Seluruh kisah yang dipaparkan itu mungkin tak asing buat sejarawan manajemen. Namun, buat kebanyakan orang akan sangat mencengangkan. Pemahaman para pemimpin bisnis atas tantangan yang dihadapi masyarakatnya, lalu kengototan mereka untuk menjawabnya lewat bisnis yang mereka dirikan sangatlah membuka mata. Dan O’Toole tak cuma bertutur soal kegemilangan mereka, melainkan juga soal tantangan yang mereka semua hadapi dan bagaimana akhirnya tantangan itu dapat mereka jawab.

Menjadi pemimpin bisnis yang sukses tidaklah mudah. Apalagi, bila mereka memulainya dengan tekad untuk memecahkan tantangan yang dihadapi masyarakat dengan bisnisnya. Sebagaimana yang dituliskan di penghujung artikelnya di California Management Review, “In conclusion, both the historical and contemporary evidence reveals that it is hard for businesspeople to do good. Alas, it is especially hard for the leaders of publicly traded companies.

Tetapi, apakah pesan O’Toole membawa pesimisme kepada generasi baru pebisnis? Sebaliknya, O’Toole menyatakan optimisme lantaran enam kecenderungan yang ia saksikan dalam dunia bisnis mutakhir—di samping kisah- kisah yang menginspirasi dari masa lalu yang ia sudah ceritakan itu.
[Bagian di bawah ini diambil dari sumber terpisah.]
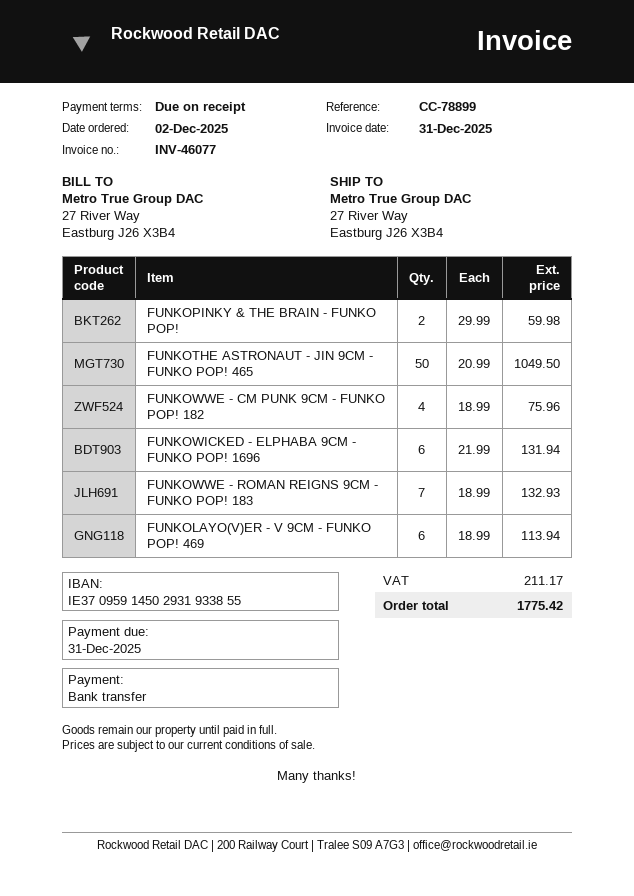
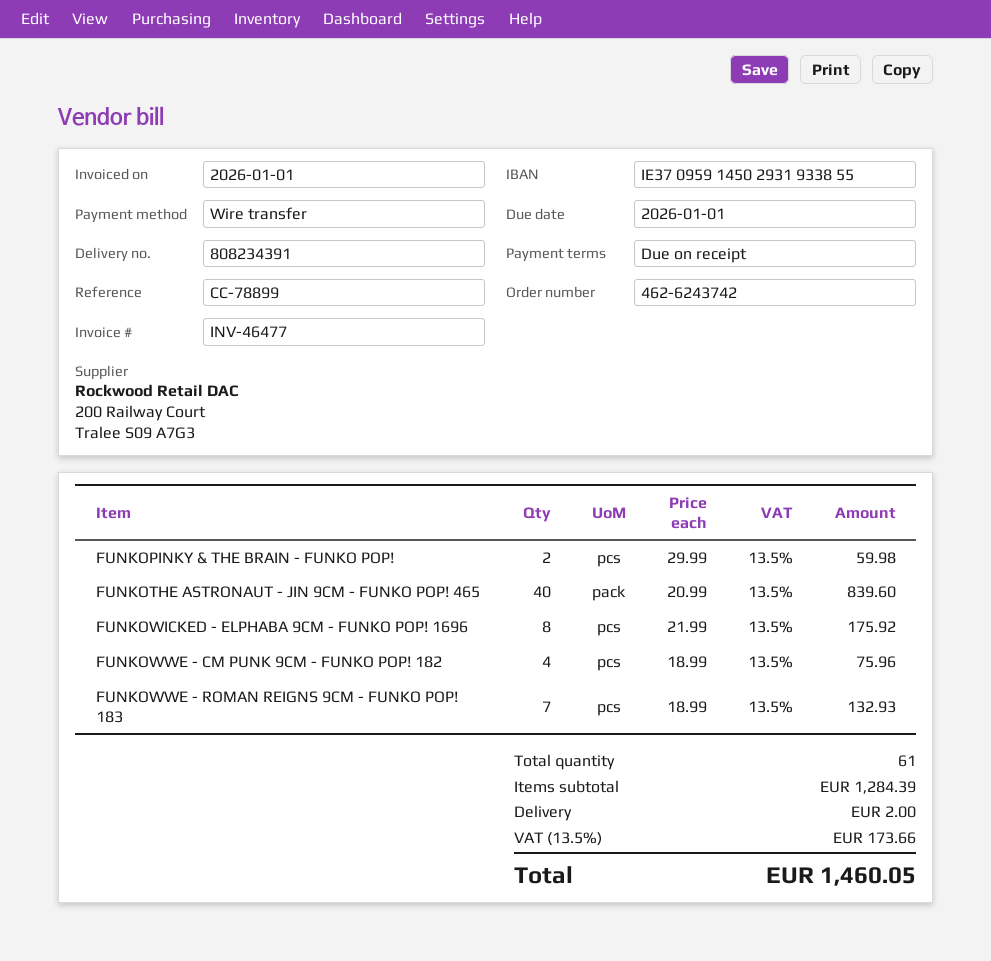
invoice number: INV-46077 -> INV-46477
invoice date: 2025-12-31 -> 2026-01-01
due date: 2025-12-31 -> 2026-01-01
FUNKOTHE ASTRONAUT - JIN 9CM - FUNKO POP! 465: 50 x 20.99 = 1049.50 -> 40 x 20.99 = 839.60
FUNKOWICKED - ELPHABA 9CM - FUNKO POP! 1696: 6 x 21.99 = 131.94 -> 8 x 21.99 = 175.92
FUNKOLAYO(V)ER - V 9CM - FUNKO POP! 469: 6 x 18.99 = 113.94 -> none
shipping: none -> 2.00
tax: 211.17 -> 173.66
total: 1775.42 -> 1460.05

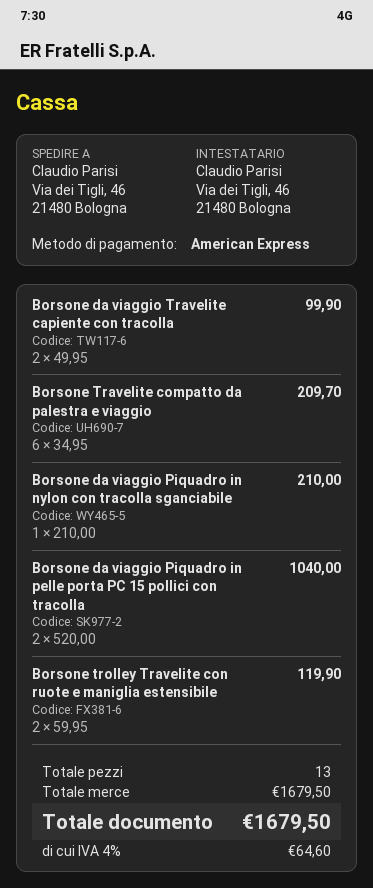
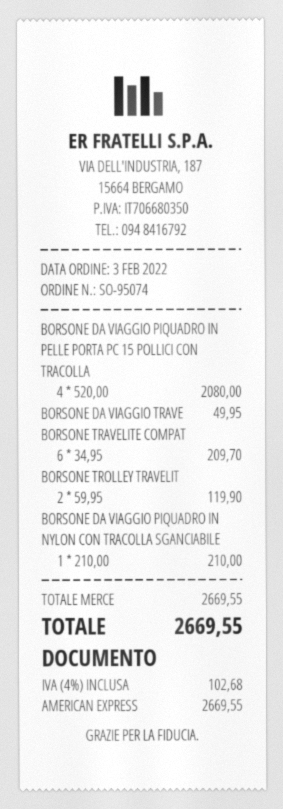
Borsone da viaggio Travelite capiente con tracolla: 2 x 49.95 = 99.90 -> 1 x 49.95 = 49.95
Borsone da viaggio Piquadro in pelle porta PC 15 pollici con tracolla: 2 x 520.00 = 1040.00 -> 4 x 520.00 = 2080.00
subtotal: 1679.50 -> 2669.55
tax: 4% = 64.60 -> 4% = 102.68
total: 1679.50 -> 2669.55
Pertama, para pemimpin bisnis paling terkemuka di masa kini—seperti Howard Schultz, Marc Benioff, Tim Cook, Indra Nooyi, Paul Polman, dan John Mackey— menunjukkan bahwa mereka adalah pewaris ‘tradisi’ yang dituliskan O’Toole itu. Bahkan, banyak di antara pemimpim bisnis masa kini yang berani menjawab tantangan yang lebih besar, sesuai dengan zamannya. Kedua, munculnya kesadaran bahwa perusahaan-perusahaan teknologi sesungguhnya memiliki dampak negatif yang tadinya tak pernah diperhatikan. Hilangnya privasi, pencurian data, munculnya Kapitalisme Pengawasan (Surveillance Capitalism) kini sudah diperbincangkan secara terbuka, dan mulai dicarikan jalan keluarnya. Bukan hanya itu, sekarang banyak bisnis yang dibuat dengan memanfaatkan teknologi informasi bagi kebaikan semua orang. Jadi, gambaran distopia mulai ditepis dan dikekang di sektor ini, lalu mulai berganti dengan alternatifnya yang lebih baik.

Ketiga, banyak konsorsium bisnis diciptakan di antara mereka yang memiliki pemikiran yang sejalan. Dengan demikian, kekuatannya bisa dikonsolidasikan hingga menjadi lebih besar. Keempat, masih terkait dengan yang ketiga, adalah munculnya banyak wirausahawan sosial dan mereka yang memerjuangkan benefit corporation. Di seluruh dunia, para wirausahawan sosial berkumpul, bertukar pemikiran dan kiat, juga berjejaring untuk berbisnis bersama. Sertifikasi seperti B Corp makin banyak peminatnya, memberikan pertanda kepada khalayak soal praktik bisnis yang mereka jalankan, sehingga bisa menarik dukungan yang memiliki cita-cita serupa.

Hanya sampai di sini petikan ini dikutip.